100 Jahre Folkwang-Museum in Essen: Nach der erfolgreichen Schau über Impressionisten sind jetzt die Expressionisten die zweite große Ausstellung im Rahmen der Feierlichkeiten.
Ein Besucher geht am Bild „Jugend“ aus dem Jahr 1910 von Edvard Munch vorbei. © Federico Gambarini/dpa

Nach einer erfolgreichen Impressionisten-Ausstellung rücken im Jubiläumsjahr des Museums Folkwang in Essen nun die Expressionisten in den Fokus. Mit der Ausstellung «Entdeckt - Verfemt - Gefeiert» nimmt das Museum im Rahmen der Feierlichkeiten zu seinem 100-jährigen Bestehen einen Schwerpunkt in den Fokus, der eng mit der Geschichte des Hauses verwoben ist. Die Schau ab diesem Samstag (20.8.) ist bis 8. Januar zu sehen. Sie will die vielfältigen Verbindungen zwischen Künstlern und dem Museum nachzeichnen und beleuchtet diese Kunstrichtung von etwa 1900 bis in die Gegenwart.

«Es gibt wohl kein Museum in Deutschland, dessen Geschichte so eng mit den Künstlerinnen und Künstlern dieser Zeit verbunden ist wie das Folkwang», sagte Museumsdirektor Peter Gorschlüter am Donnerstag in Essen. Alle 250 auf einer Fläche von 1400 Quadratmetern gezeigten Meisterwerke haben laut Gorschlüter einen Folkwang-Bezug.

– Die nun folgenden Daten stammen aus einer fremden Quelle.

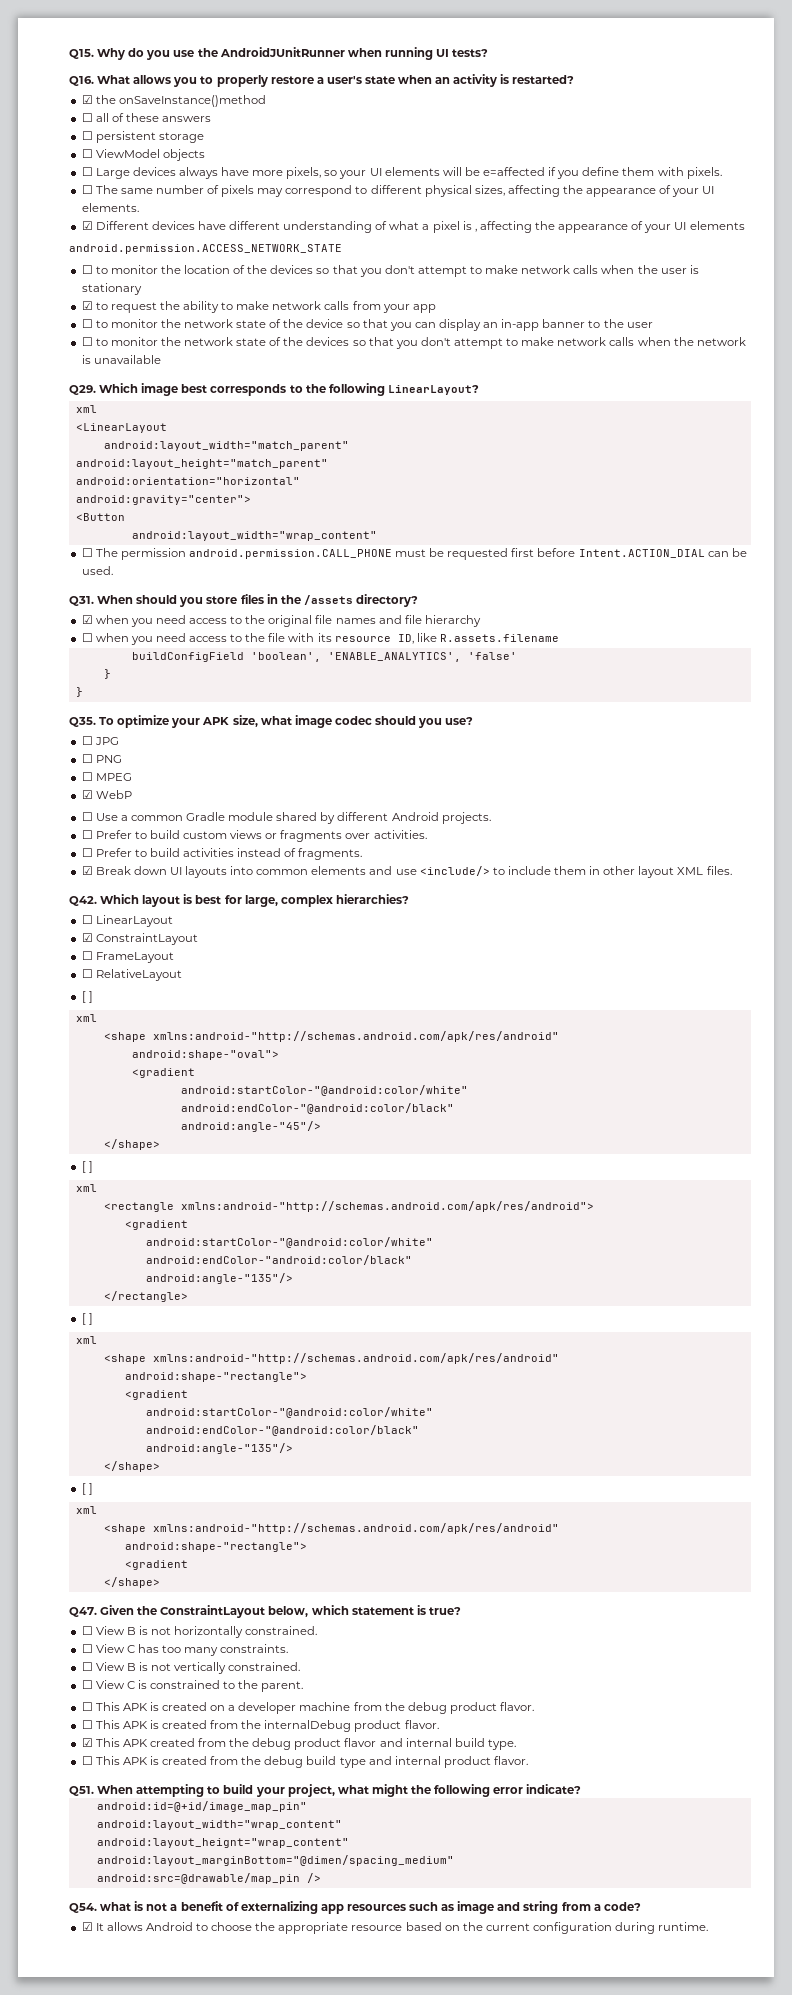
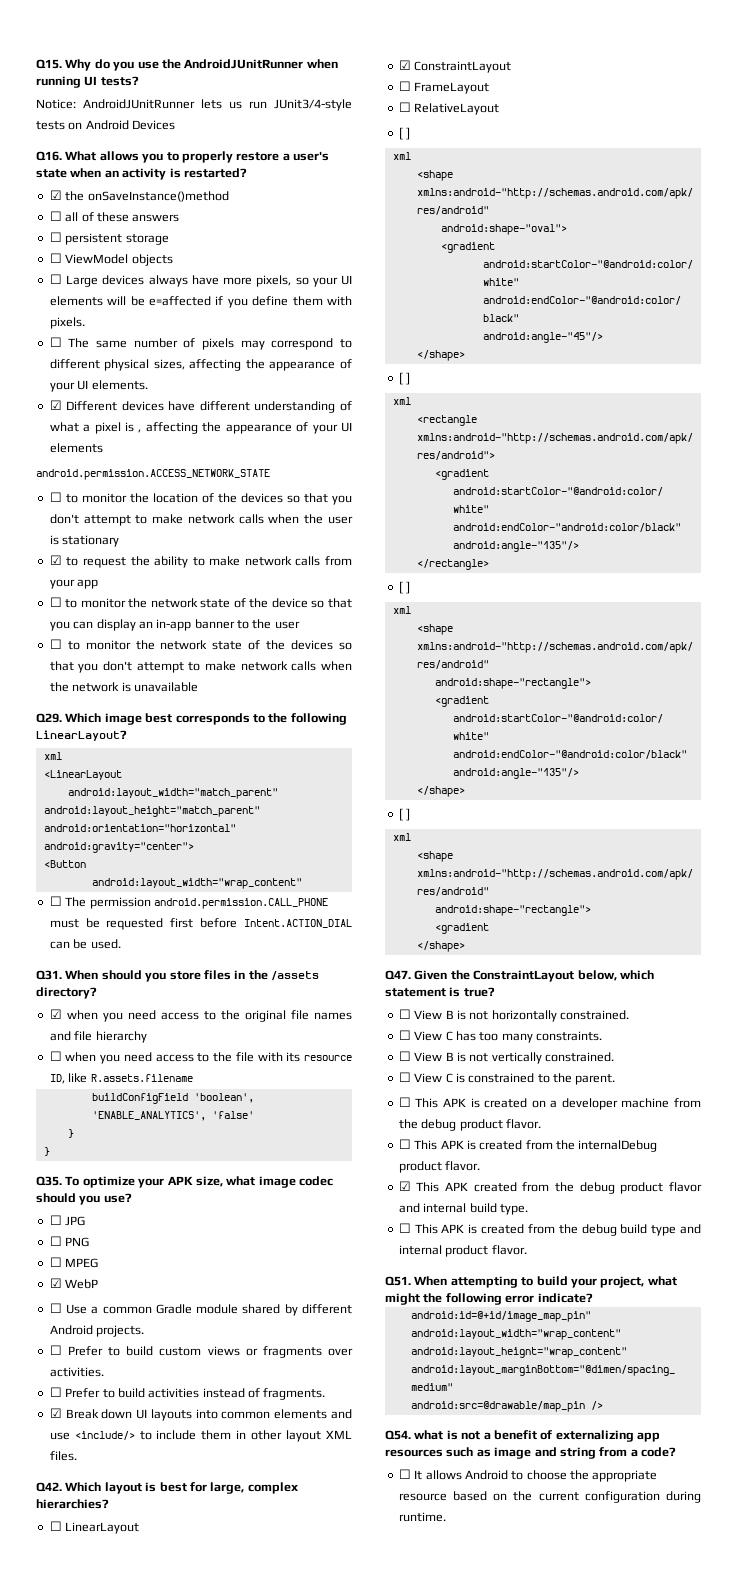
+ Notice: AndroidJUnitRunner lets us run JUnit3/4-style tests on Android Devices
- ☑ It allows Android to choose the appropriate resource based on the current configuration during runtime.
+ ☐ It allows Android to choose the appropriate resource based on the current configuration during runtime.

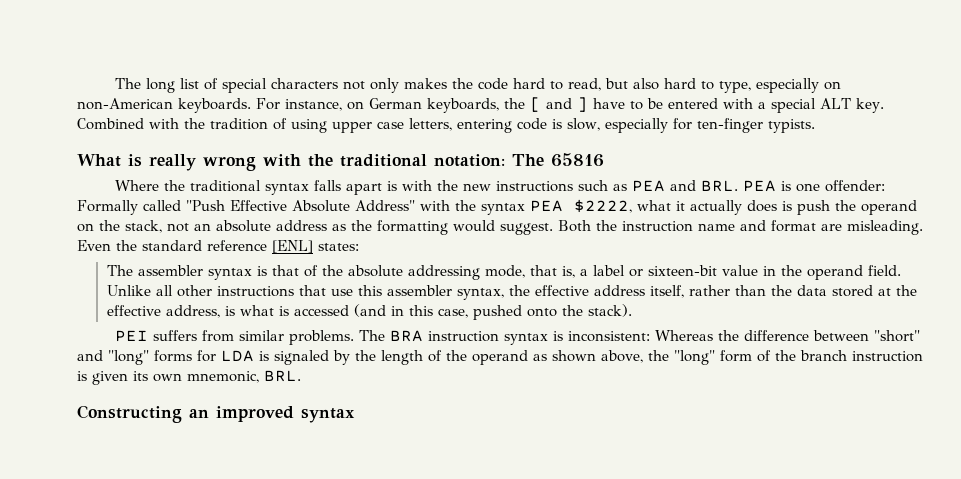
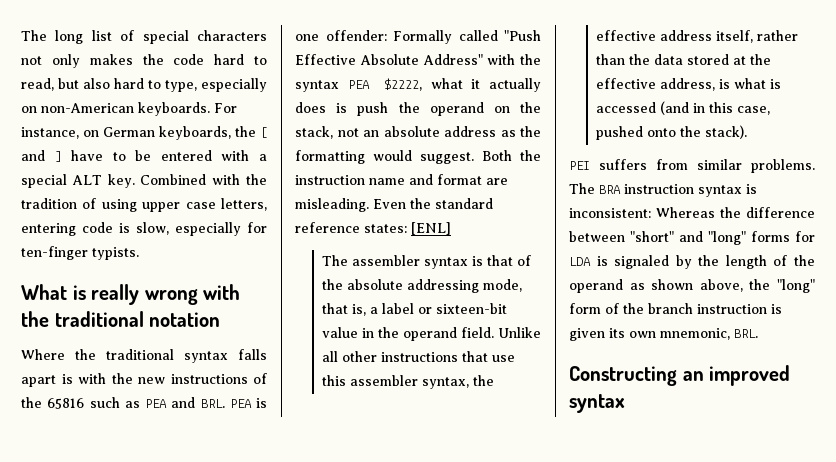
- What is really wrong with the traditional notation: The 65816
+ What is really wrong with the traditional notation
- Where the traditional syntax falls apart is with the new instructions such as PEA and BRL. PEA is one offender: Formally called "Push Effective Absolute Address" with the syntax PEA $2222, what it actually does is push the operand on the stack, not an absolute address as the formatting would suggest.
+ Where the traditional syntax falls apart is with the new instructions of the 65816 such as PEA and BRL. PEA is one offender: Formally called "Push Effective Absolute Address" with the syntax PEA $2222, what it actually does is push the operand on the stack, not an absolute address as the formatting would suggest.
- Even the standard reference [ENL] states:
+ Even the standard reference states: [ENL]

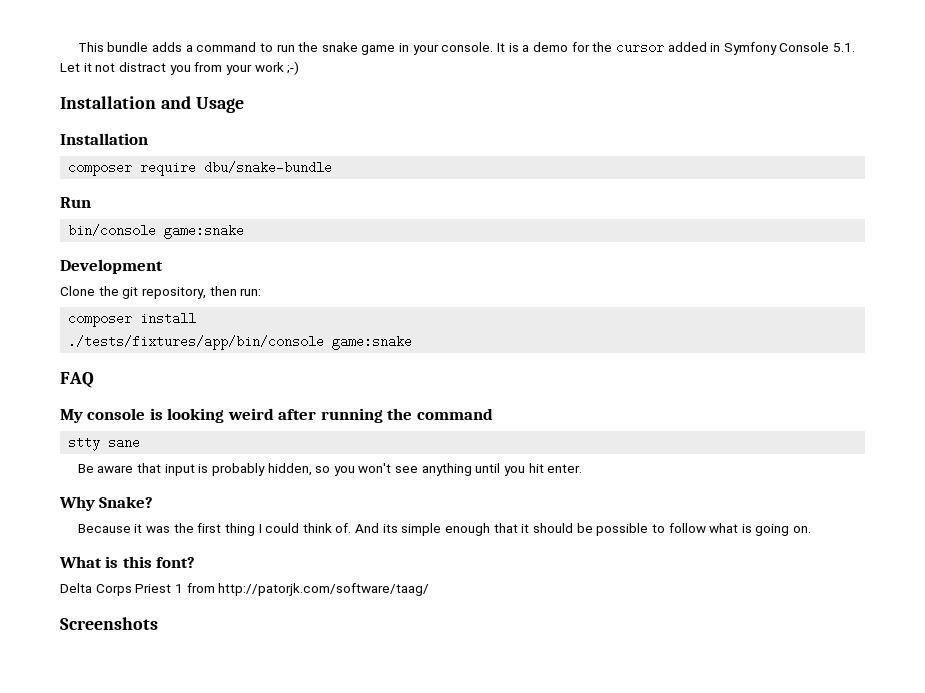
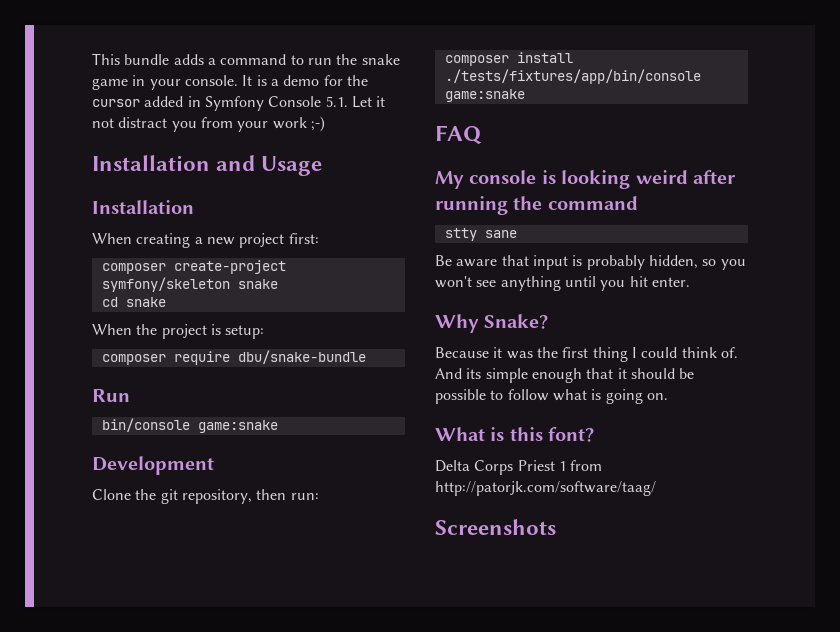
+ When creating a new project first:
+ composer create-project symfony/skeleton snake
+ cd snake
+ When the project is setup:

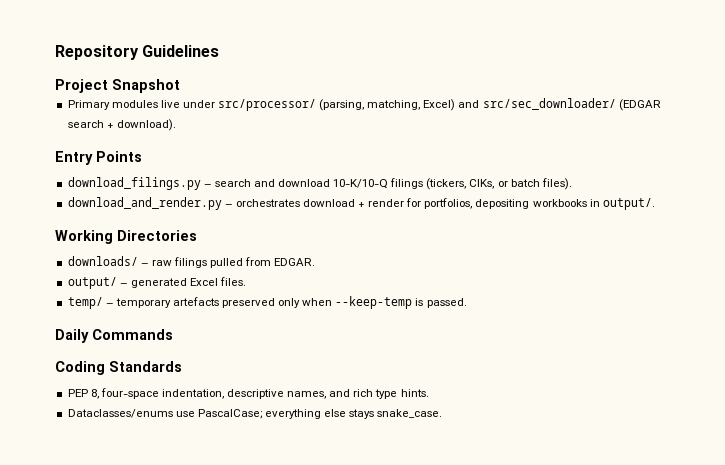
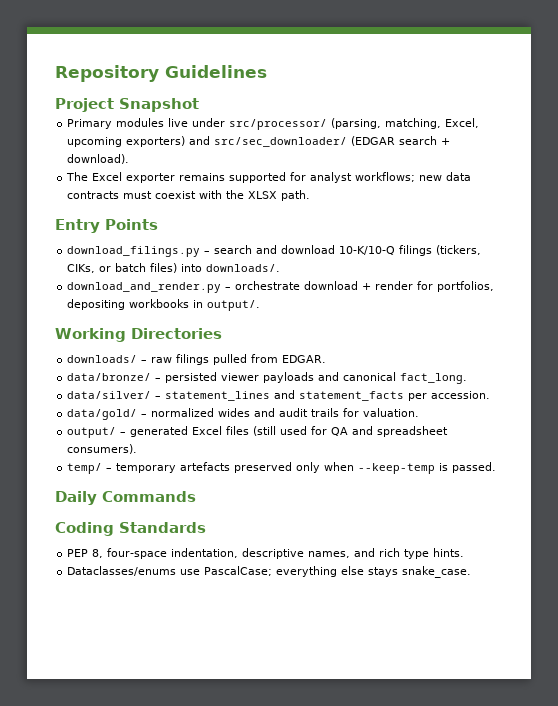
- Primary modules live under src/processor/ (parsing, matching, Excel) and src/sec_downloader/ (EDGAR search + download).
+ Primary modules live under src/processor/ (parsing, matching, Excel, upcoming exporters) and src/sec_downloader/ (EDGAR search + download).
+ The Excel exporter remains supported for analyst workflows; new data contracts must coexist with the XLSX path.
- download_filings.py – search and download 10-K/10-Q filings (tickers, CIKs, or batch files).
+ download_filings.py – search and download 10-K/10-Q filings (tickers, CIKs, or batch files) into downloads/.
- download_and_render.py – orchestrates download + render for portfolios, depositing workbooks in output/.
+ download_and_render.py – orchestrate download + render for portfolios, depositing workbooks in output/.
- output/ – generated Excel files.
+ data/bronze/ – persisted viewer payloads and canonical fact_long.
+ data/silver/ – statement_lines and statement_facts per accession.
+ data/gold/ – normalized wides and audit trails for valuation.
+ output/ – generated Excel files (still used for QA and spreadsheet consumers).

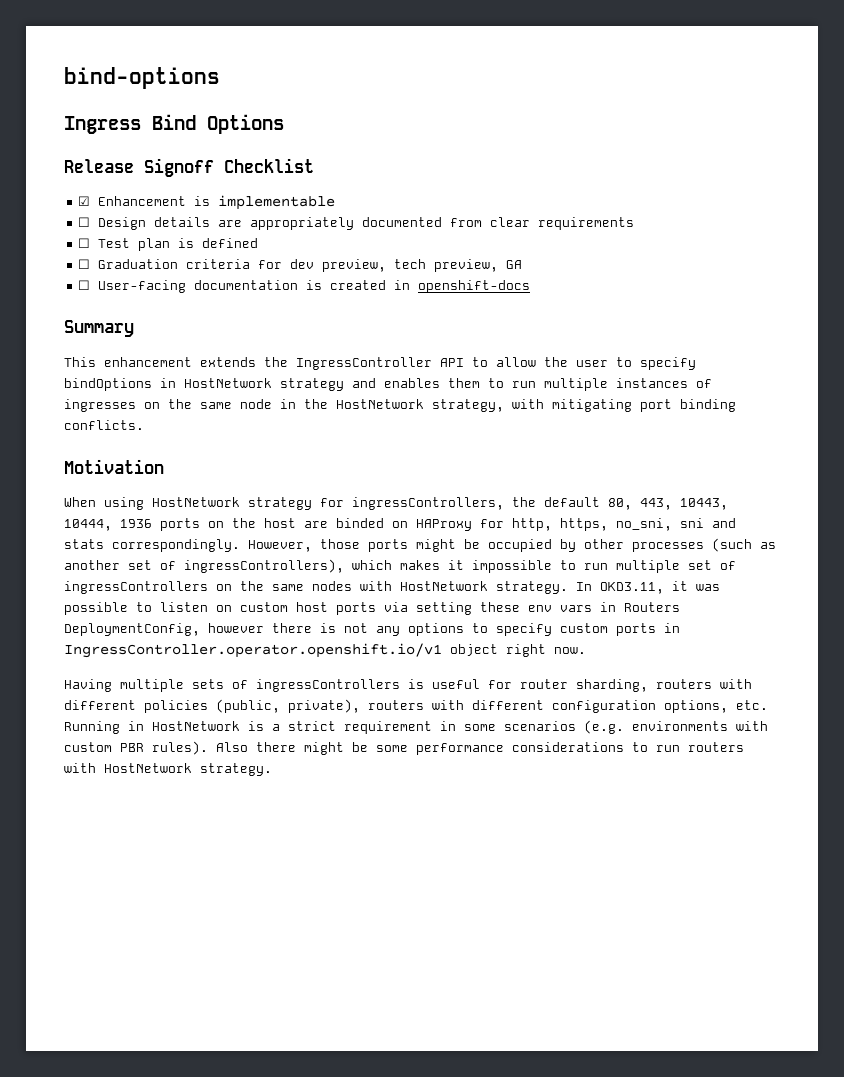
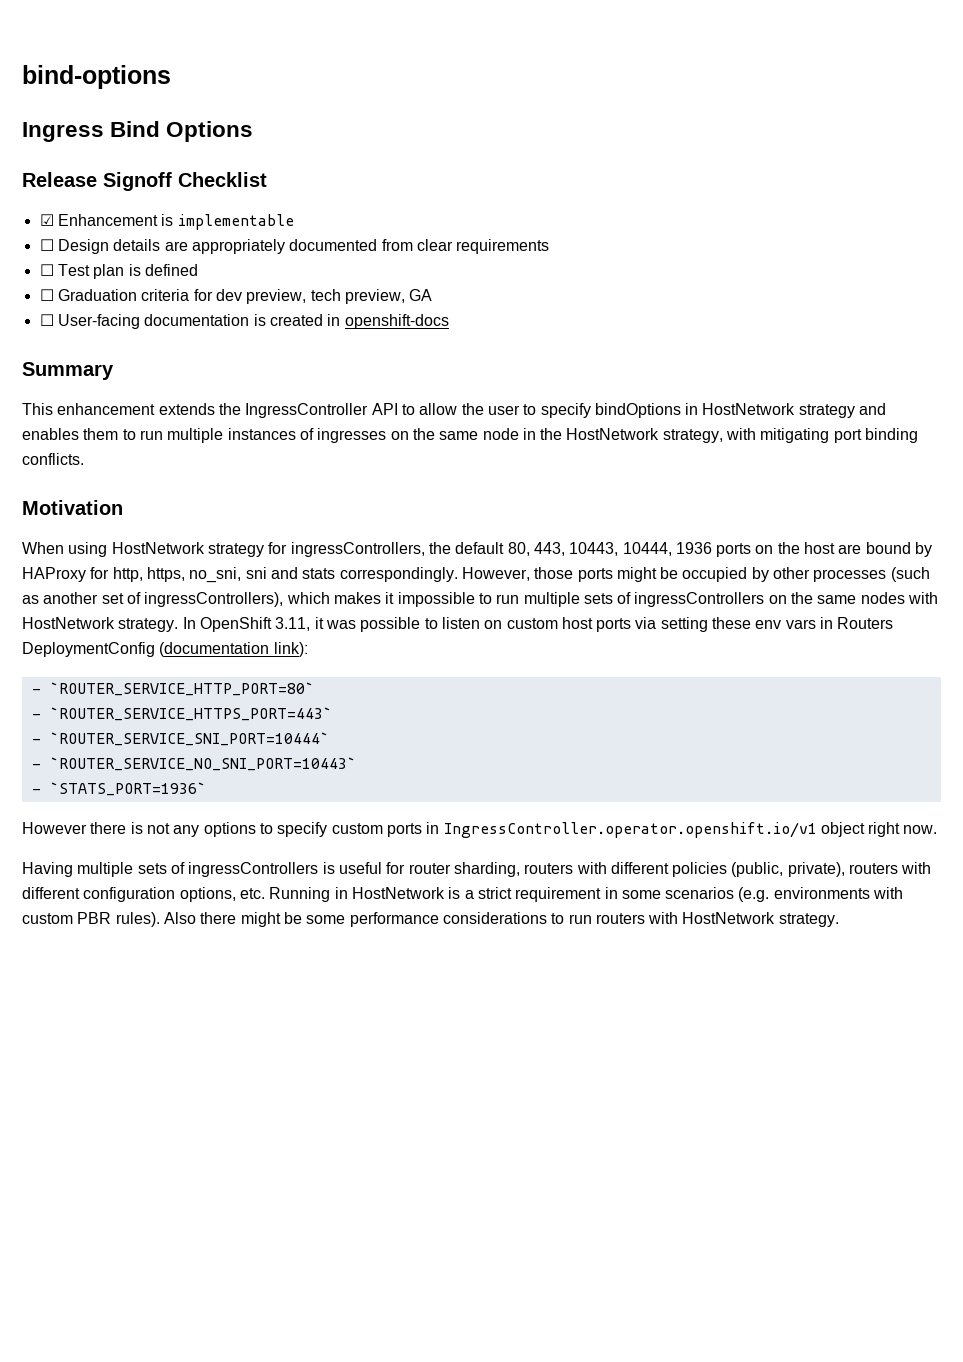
- When using HostNetwork strategy for ingressControllers, the default 80, 443, 10443, 10444, 1936 ports on the host are binded on HAProxy for http, https, no_sni, sni and stats correspondingly.
+ When using HostNetwork strategy for ingressControllers, the default 80, 443, 10443, 10444, 1936 ports on the host are bound by HAProxy for http, https, no_sni, sni and stats correspondingly.
- However, those ports might be occupied by other processes (such as another set of ingressControllers), which makes it impossible to run multiple set of ingressControllers on the same nodes with HostNetwork strategy.
+ However, those ports might be occupied by other processes (such as another set of ingressControllers), which makes it impossible to run multiple sets of ingressControllers on the same nodes with HostNetwork strategy.
- In OKD3.11, it was possible to listen on custom host ports via setting these env vars in Routers DeploymentConfig, however there is not any options to specify custom ports in IngressController.operator.openshift.io/v1 object right now.
+ In OpenShift 3.11, it was possible to listen on custom host ports via setting these env vars in Routers DeploymentConfig (documentation link):
+ - `ROUTER_SERVICE_HTTP_PORT=80`
+ - `ROUTER_SERVICE_HTTPS_PORT=443`
+ - `ROUTER_SERVICE_SNI_PORT=10444`
+ - `ROUTER_SERVICE_NO_SNI_PORT=10443`
+ - `STATS_PORT=1936`
+ However there is not any options to specify custom ports in IngressController.operator.openshift.io/v1 object right now.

Folkwang-Gründer Karl Ernst Osthaus schätzte die moderne Malerei des späten 19. Jahrhunderts und erwarb schon früh Werke von Vincent van Gogh, Paul Gauguin oder Edvard Munch. Doch sein Interesse galt auch den aktuellen künstlerischen Entwicklungen. Der damals revolutionäre Expressionismus spielte eine besondere Rolle.

Osthaus präsentierte Werke der 1905 in Dresden gegründeten Künstlergemeinschaft «Brücke» rund um Ernst Ludwig Kirchner, Erich Heckel und Karl Schmidt-Rottluff. Auch August Macke, Wassily Kandinsky, Alexej von Jawlensky, Gabriele Münter oder Franz Marc vom «Blauen Reiter» in München gastierten. Ab 1910 kamen die Wiener Künstler Oskar Kokoschka und Egon Schiele hinzu.

Einige dieser Werke sind nun als Leihgaben erstmals seit 85 Jahren wieder zurück im Museum Folkwang. So führt die Ausstellung Werke der hauseigenen Sammlung mit Leihgaben aus Spanien, Österreich, der Schweiz und Deutschland zusammen.

Die Zeit des Nationalsozialismus ab 1933 war für den Expressionismus wie für das Museum eine Katastrophe. Statt - wie unter anderem von Nolde erhofft - einen Siegeszug als repräsentative Kunst der neuen Zeit anzutreten, wurde sie als «entartet» diffamiert. Der Staat beschlagnahmte zahlreiche Werke, auch das Folkwang blieb von den Nazis nicht verschont.

Nach der Zerstörung des Museumsgebäudes im Zweiten Weltkrieg folgte nach 1945 der Neuanfang. Schon in den späten 1940er Jahren gab es die ersten Expressionisten-Ausstellungen in Essener Ausweichquartieren.

Über Jahrzehnte wuchs durch Ankäufe, Schenkungen und Stiftungen wieder eine herausragende Sammlung expressionistischer Kunst. Die Jubiläumsausstellung ermöglicht einen Einblick in die Bandbreite und Vielfalt des Expressionismus und seiner wechselvollen Geschichte.

Den Start in die Expressionisten-Ausstellung bildet das «24-Stunden-Sommerfest», zu dem das Museum am Freitag (19.8. ab 18.00 Uhr) und Samstag die Besucher einlädt.

Nach dem Erfolg 2019 öffnet das Museum eine Nacht und einen Tag seine Türen. Es soll «Non-Stop» gefeiert werden, versprechen die Organisatoren. Das Programm bietet Konzerte, Gespräche mit Künstlerinnen und Künstlern, Filmaufführungen, Performances, Lesungen bis zum «Yoga zum Sonnenaufgang». Der Eintritt und die Teilnahme an allen Veranstaltungen ist frei.

Das Publikum könne sich dabei unter anderem auf den Fotokünstler Philipp Goldbach, die Residency-Künstlerin Kate Mackeson oder eine große Plakat-Auktion freuen. Zudem finden Führungen durch die Expressionisten-Ausstellung mit den Kuratoren statt. Speziell für Kinder soll es Taschenlampen-Führungen geben. Interessierte können sich in Landschafts- und Stillleben-Malerei selbst erproben.